→ **Problem requirements**
Exactly the lines below from the one with "401-402 METEOROLOGICAL AIDS" up to and including the one with "- Excepcionalmente para" make up the answer, with nothing else added.
** Data extract follows **
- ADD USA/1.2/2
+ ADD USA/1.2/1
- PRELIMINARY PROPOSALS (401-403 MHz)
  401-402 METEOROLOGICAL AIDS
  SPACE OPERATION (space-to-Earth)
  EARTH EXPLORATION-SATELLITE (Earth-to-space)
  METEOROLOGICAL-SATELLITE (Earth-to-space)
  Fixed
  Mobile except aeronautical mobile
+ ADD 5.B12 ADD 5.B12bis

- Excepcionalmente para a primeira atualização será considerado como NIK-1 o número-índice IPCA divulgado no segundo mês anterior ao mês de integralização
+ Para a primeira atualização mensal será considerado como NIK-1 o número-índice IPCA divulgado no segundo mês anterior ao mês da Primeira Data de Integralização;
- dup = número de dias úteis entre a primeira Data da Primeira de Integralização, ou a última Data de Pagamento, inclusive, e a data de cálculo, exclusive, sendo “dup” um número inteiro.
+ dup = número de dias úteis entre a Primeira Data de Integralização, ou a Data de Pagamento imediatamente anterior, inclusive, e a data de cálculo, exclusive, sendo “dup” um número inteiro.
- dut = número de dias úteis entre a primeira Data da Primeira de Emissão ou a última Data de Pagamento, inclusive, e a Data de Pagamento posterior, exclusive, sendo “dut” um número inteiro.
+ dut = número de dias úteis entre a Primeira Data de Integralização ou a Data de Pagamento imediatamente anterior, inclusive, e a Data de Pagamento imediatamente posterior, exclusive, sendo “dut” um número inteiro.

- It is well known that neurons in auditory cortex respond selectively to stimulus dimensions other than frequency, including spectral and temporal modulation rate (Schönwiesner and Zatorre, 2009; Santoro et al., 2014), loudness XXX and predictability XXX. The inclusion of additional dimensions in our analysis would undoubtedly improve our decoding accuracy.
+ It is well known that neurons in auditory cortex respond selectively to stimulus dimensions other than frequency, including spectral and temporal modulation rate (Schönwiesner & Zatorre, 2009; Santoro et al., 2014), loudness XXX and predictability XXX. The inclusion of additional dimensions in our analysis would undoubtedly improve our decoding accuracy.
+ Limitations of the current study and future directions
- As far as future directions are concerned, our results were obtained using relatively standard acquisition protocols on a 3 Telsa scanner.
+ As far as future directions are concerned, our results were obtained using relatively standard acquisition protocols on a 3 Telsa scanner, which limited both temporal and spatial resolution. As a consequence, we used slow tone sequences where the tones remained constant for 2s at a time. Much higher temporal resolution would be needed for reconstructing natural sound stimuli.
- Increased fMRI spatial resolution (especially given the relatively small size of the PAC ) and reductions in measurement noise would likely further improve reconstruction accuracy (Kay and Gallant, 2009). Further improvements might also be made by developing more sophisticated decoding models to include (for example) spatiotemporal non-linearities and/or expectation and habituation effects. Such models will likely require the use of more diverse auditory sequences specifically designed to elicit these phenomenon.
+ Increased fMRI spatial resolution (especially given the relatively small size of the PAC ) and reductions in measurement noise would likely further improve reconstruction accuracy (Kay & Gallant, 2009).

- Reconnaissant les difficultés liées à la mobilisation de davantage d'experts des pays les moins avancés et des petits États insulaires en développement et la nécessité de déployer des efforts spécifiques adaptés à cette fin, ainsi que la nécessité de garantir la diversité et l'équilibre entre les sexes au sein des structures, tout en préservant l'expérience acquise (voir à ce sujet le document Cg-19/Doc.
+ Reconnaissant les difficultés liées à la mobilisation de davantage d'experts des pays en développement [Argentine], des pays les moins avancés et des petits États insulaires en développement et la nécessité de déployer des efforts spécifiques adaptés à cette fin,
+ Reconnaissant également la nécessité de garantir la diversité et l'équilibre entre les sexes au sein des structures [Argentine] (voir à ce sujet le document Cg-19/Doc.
** End of Data extract **
→ **Answer to this task**
  401-402 METEOROLOGICAL AIDS
  SPACE OPERATION (space-to-Earth)
  EARTH EXPLORATION-SATELLITE (Earth-to-space)
  METEOROLOGICAL-SATELLITE (Earth-to-space)
  Fixed
  Mobile except aeronautical mobile
+ ADD 5.B12 ADD 5.B12bis

- Excepcionalmente para a primeira atualização será considerado como NIK-1 o número-índice IPCA divulgado no segundo mês anterior ao mês de integralização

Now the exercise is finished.